--- START ---

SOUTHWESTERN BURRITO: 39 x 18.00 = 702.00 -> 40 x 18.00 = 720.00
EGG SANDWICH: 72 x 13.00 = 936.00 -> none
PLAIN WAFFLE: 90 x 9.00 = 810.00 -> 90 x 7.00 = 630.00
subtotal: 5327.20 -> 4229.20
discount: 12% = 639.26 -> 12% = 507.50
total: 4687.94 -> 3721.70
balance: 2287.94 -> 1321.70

--- END ---
--- START ---

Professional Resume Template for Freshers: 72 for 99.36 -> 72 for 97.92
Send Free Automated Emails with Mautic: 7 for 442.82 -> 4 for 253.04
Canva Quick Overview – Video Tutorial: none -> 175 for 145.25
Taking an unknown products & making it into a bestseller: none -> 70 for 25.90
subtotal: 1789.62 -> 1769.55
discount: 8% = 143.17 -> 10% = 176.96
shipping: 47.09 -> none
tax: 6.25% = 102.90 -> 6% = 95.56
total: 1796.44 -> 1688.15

--- END ---

Show all lines from the records above where the word "none" occurs.

EXERCISE OUTPUT
EGG SANDWICH: 72 x 13.00 = 936.00 -> none
Canva Quick Overview – Video Tutorial: none -> 175 for 145.25
Taking an unknown products & making it into a bestseller: none -> 70 for 25.90
shipping: 47.09 -> none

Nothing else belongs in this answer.